Personally, I'd prefer to assume more of the responsibility for selecting healthful food for my family, if it came with the freedom to choose it. I've run into a number of "harm in the name of help" regulations in that regard. For example, in order to sell meat in packaged cuts, it must be butchered at a USDA inspected facility. That sounds sensible at first glance, but it creates a problem for people who want humanely-raised, hormone and antibiotic free meat: running a USDA inspected processing facility is very expensive, and the only way to do it (currently) is to go for large volume. That means that the same facility that processes the conventional meat will be processing my meat, exposing it to both chemicals and pathogens that it would never otherwise have come into contact with (resistant forms of e. coli, among other things). In a large facility such as that, contamination from one animal has the potential to spread to many more. Health threats from this are uncommon, but they do happen and the size of the facilities means that their effects are widespread rather than localized.

Add to that the common practice of adding fat (from other animals) to ground meat, and you end up with a recipe for reduced-quality meat. One of the biggest reasons to eat grass-finished meat is its balance of omega fatty acids. When the leaner grass-finished meat is fatted up with fat from industrial animals, that benefit is lost. The regulation that was meant to help did help in the average, but it also made it more difficult to go beyond average.

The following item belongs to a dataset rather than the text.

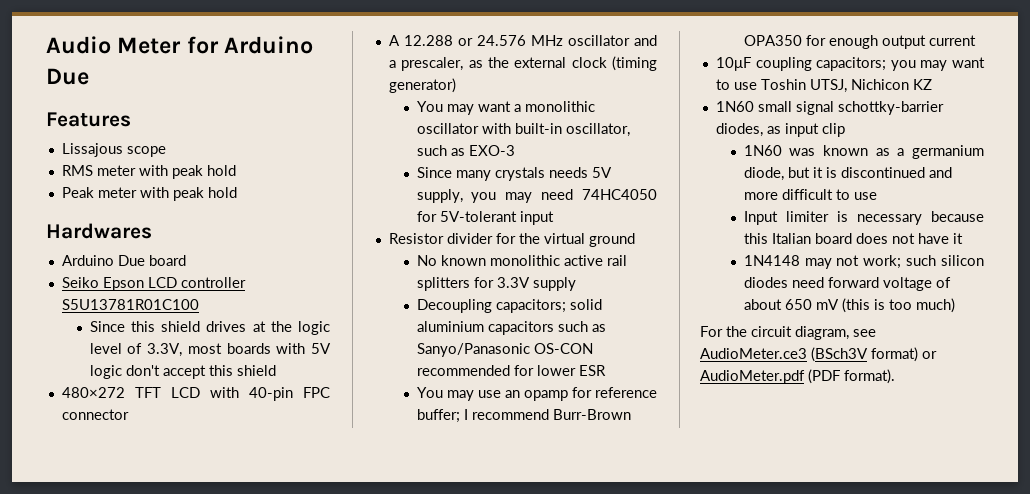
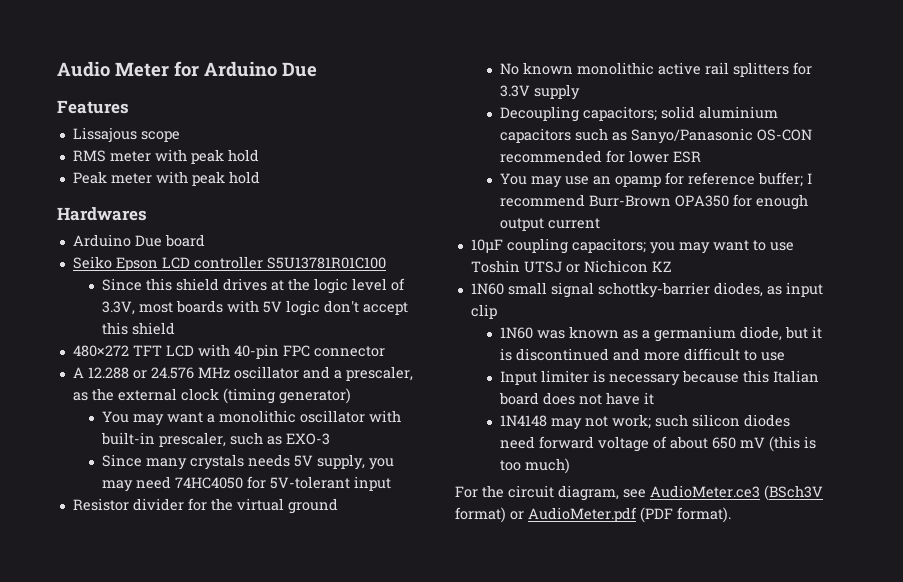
[565,123,630,137] oscillator, -> [158,432,226,447] prescaler,
[809,79,847,93] UTSJ, -> [523,261,580,273] UTSJ or

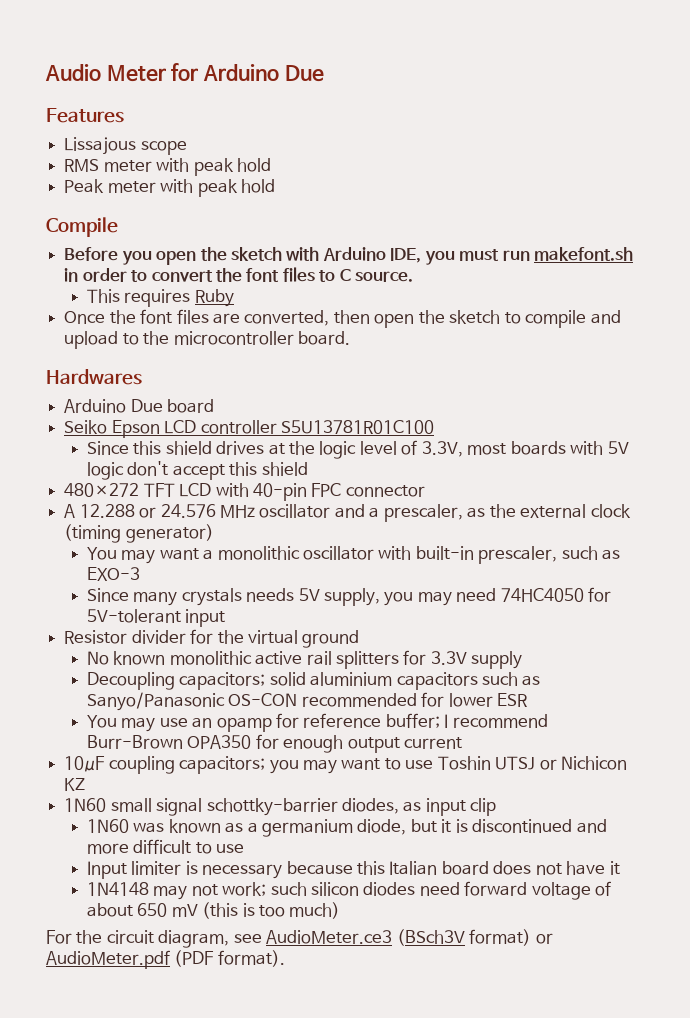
(260, 177) none -> [46,217,118,237] [64,247,634,265] [64,267,414,282] [86,289,234,307] [64,309,621,328] [64,331,350,349] // Compile // Before you open the sketch with Arduino IDE, you must run makefont.sh in order to convert the font files to C source. // This requires Ruby // Once the font files are converted, then open the sketch to compile and upload to the microcontroller board.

One side-effect of regulation in agriculture in general seems to be to cut the small producers off from the bottom by centralizing and raising inspection costs. That in turn reduces diversity in the food supply and makes it more prone to large-scale outbreaks of problems (e.coli in spinach recently comes to mind).

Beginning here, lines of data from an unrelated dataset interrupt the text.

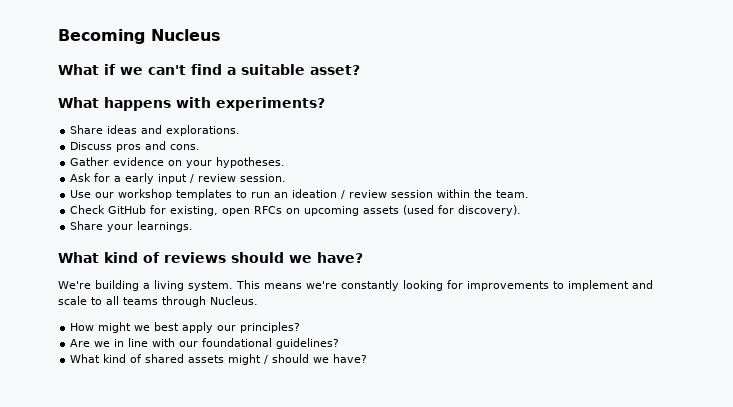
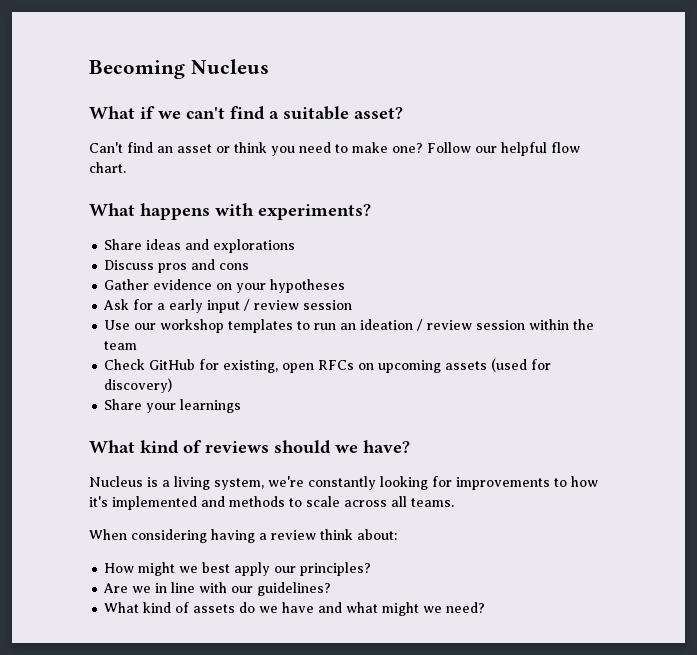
(360, 70) none -> [89,142,580,156] [89,162,126,173] // Can't find an asset or think you need to make one? Follow our helpful flow chart.
[166,125,241,136] explorations. -> [213,239,296,253] explorations
[170,144,201,150] cons. -> [219,263,250,270] cons
[216,157,286,168] hypotheses. -> [270,279,346,293] hypotheses
[240,174,287,182] session. -> [303,300,353,310] session
[496,190,530,198] team. -> [104,341,138,350] team
[458,205,522,216] discovery). -> [104,378,173,393] discovery)
[137,221,194,232] learnings. -> [180,399,242,413] learnings
[58,280,302,291] We're building a living system. This means -> [89,476,264,490] Nucleus is a living system,
[568,280,653,291] [58,296,258,307] implement and scale to all teams through Nucleus. -> [571,476,598,487] [89,496,454,510] [89,529,397,543] how it's implemented and methods to scale across all teams. // When considering having a review think about:
[202,338,273,347] foundational -> (254, 589) none
[145,354,368,365] shared assets might / should we have? -> [193,602,486,616] assets do we have and what might we need?

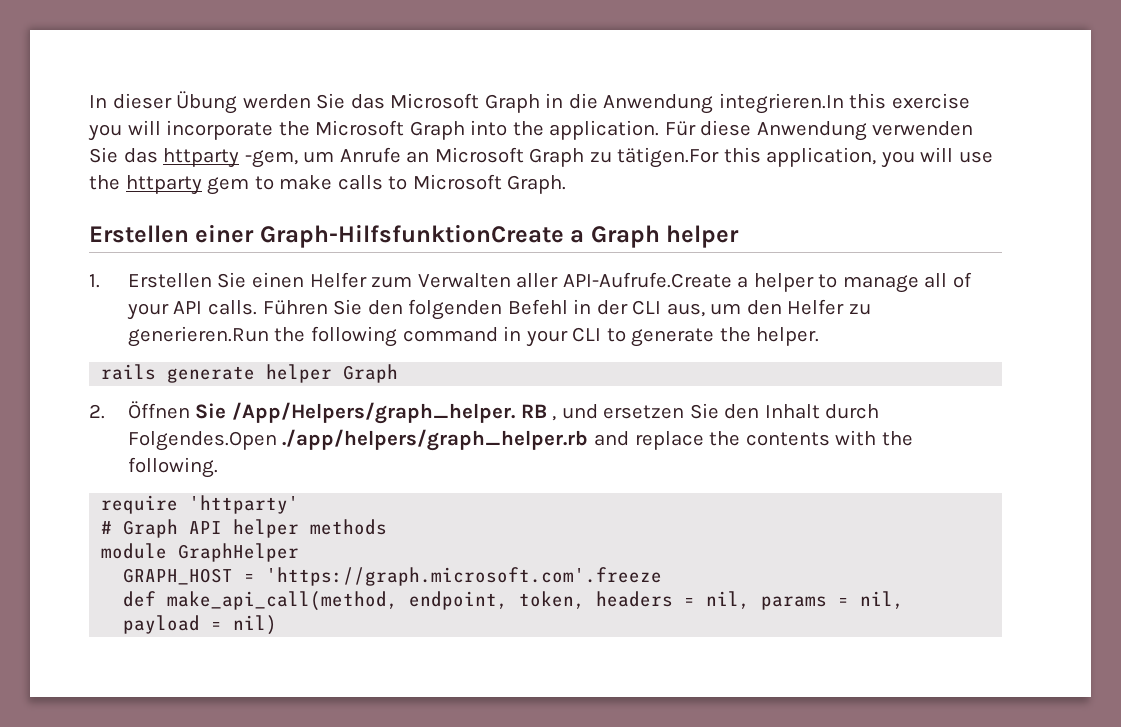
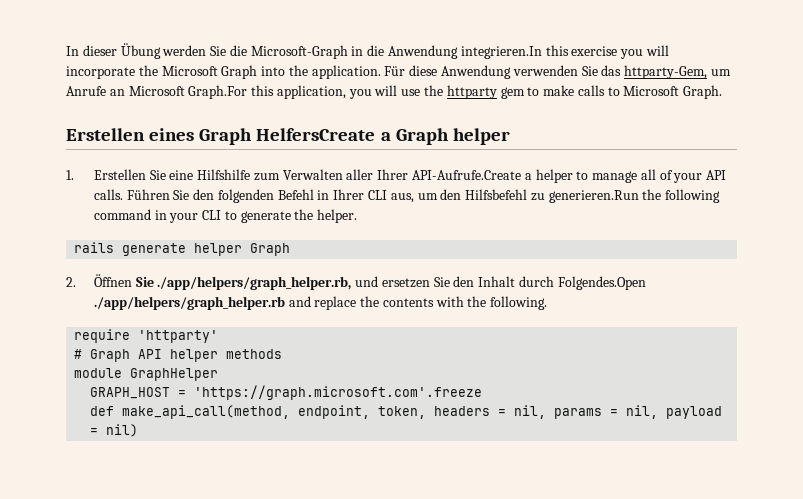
[350,93,540,113] das Microsoft Graph -> [229,45,348,59] die Microsoft-Graph
[163,148,298,168] httparty -gem, -> [624,65,708,79] httparty-Gem,
[529,147,720,168] Graph zu tätigen.For -> [188,85,248,99] Graph.For
[195,224,564,248] einer Graph-HilfsfunktionCreate -> [149,128,376,145] eines Graph HelfersCreate
[252,272,367,288] einen Helfer -> [169,169,251,180] eine Hilfshilfe
(559, 280) none -> [377,169,409,180] Ihrer
[596,300,628,315] der -> [333,189,365,200] Ihrer
[787,299,845,315] Helfer -> [465,189,528,200] Hilfsbefehl
[232,402,557,424] /App/Helpers/graph_helper. RB , -> [157,276,352,290] ./app/helpers/graph_helper.rb,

It also has a second effect, which is that people trust food too much (rice from China seems to be a case in point). Because all food is inspected and certified transparently by someone else, consumers take little interest in the process, which makes it easier for things that aren't on the standard inspection list to escape notice.

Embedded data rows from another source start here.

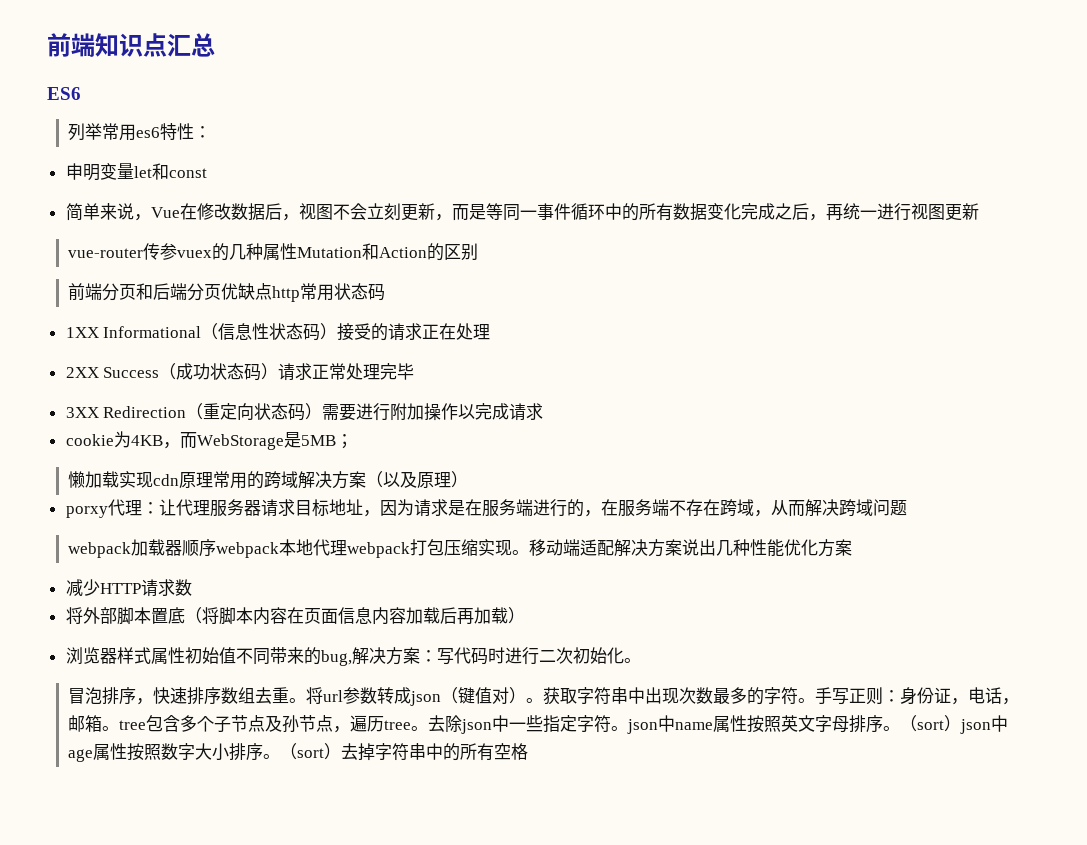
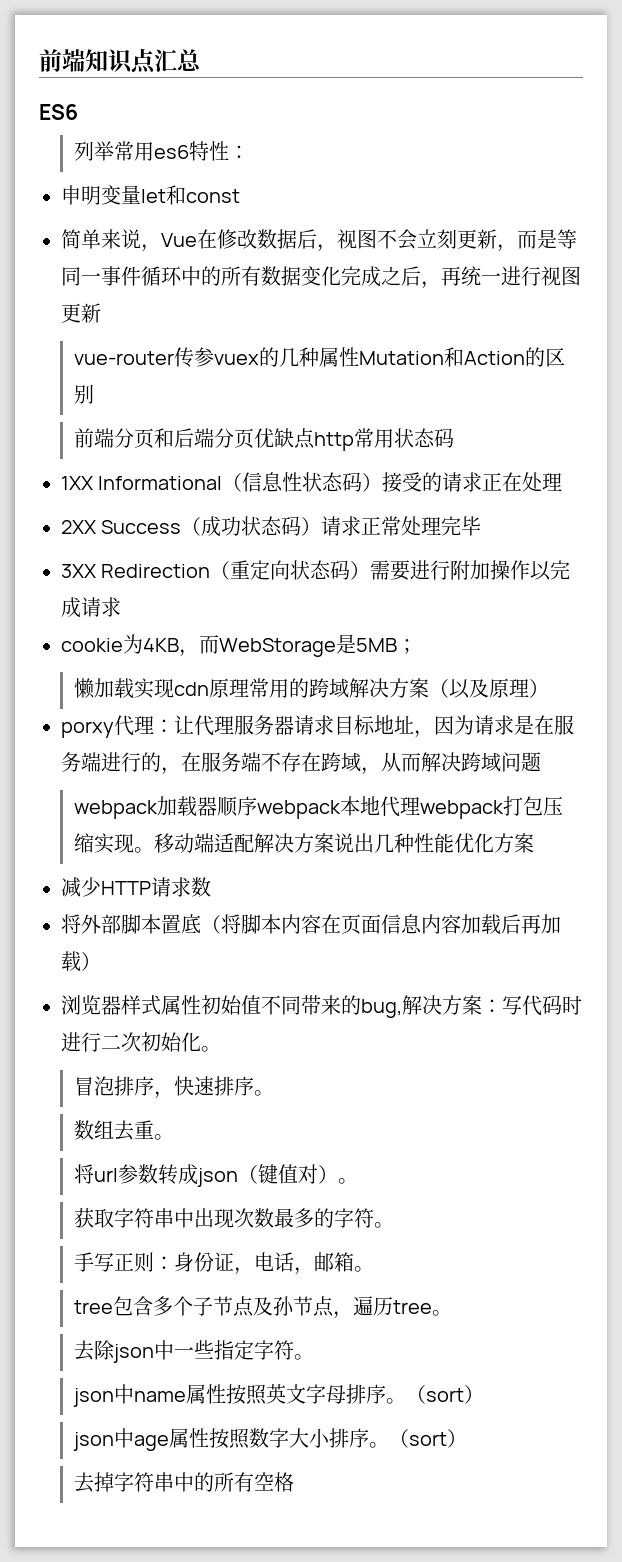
(222, 696) none -> [254,1090,275,1096] 。 //
(307, 700) none -> (175, 1137) //
(544, 700) none -> (359, 1181) //
(816, 700) none -> (395, 1225) //
(120, 728) none -> (375, 1269) //
(429, 728) none -> (453, 1313) //
(629, 728) none -> (315, 1357) //
(962, 723) none -> (485, 1394) //
(342, 751) none -> (468, 1438) //

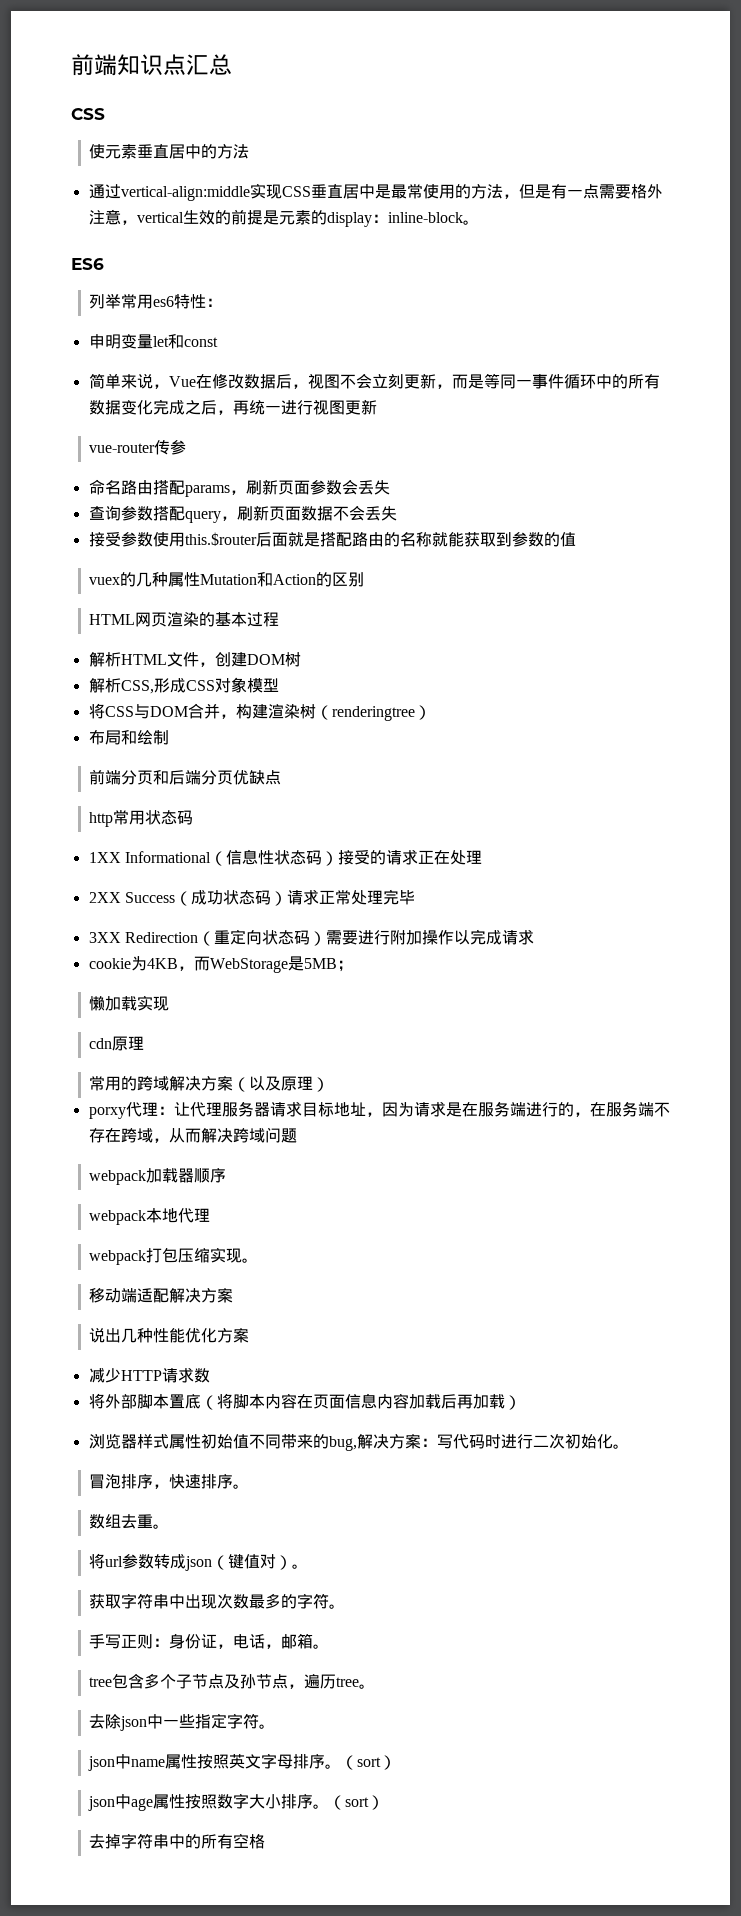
(202, 60) none -> [71,108,105,120] [89,144,250,159] [88,183,663,201] [88,209,479,227] // CSS // 使元素垂直居中的方法 // 通过vertical-align:middle实现CSS垂直居中是最常使用的方法，但是有一点需要格外注意，vertical生效的前提是元素的display：inline-block。
(215, 357) none -> [88,479,390,497] [88,505,397,523] [88,532,576,547] // 命名路由搭配params，刷新页面参数会丢失 // 查询参数搭配query，刷新页面数据不会丢失 // 接受参数使用this.$router后面就是搭配路由的名称就能获取到参数的值 //
(95, 394) none -> [89,612,280,627] [88,652,301,667] [88,677,279,694] [88,703,431,721] [88,729,169,745] // HTML网页渲染的基本过程 // 解析HTML文件，创建DOM树 // 解析CSS,形成CSS对象模型 // 将CSS与DOM合并，构建渲染树（renderingtree） // 布局和绘制
(316, 438) none -> (282, 777) //
(175, 688) none -> (170, 1003) //
(250, 688) none -> (145, 1043) //
(258, 806) none -> (227, 1175) //
(421, 806) none -> (211, 1215) //
(155, 850) none -> (259, 1260) //
(335, 843) none -> (234, 1295) //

Personally, I'd love to see a voluntary style of inspection, where a producer can opt in to one or more inspection programs in order to receive a certification. Consumers would then look for labels indicating whatever style of inspection they prefer (right now we basically have organic and not organic, but there are many others that might be relevant). There is definitely a need for inspection in the food supply, but I think that our current model of forcing all producers into a tiny number of alternatives is less than optimal.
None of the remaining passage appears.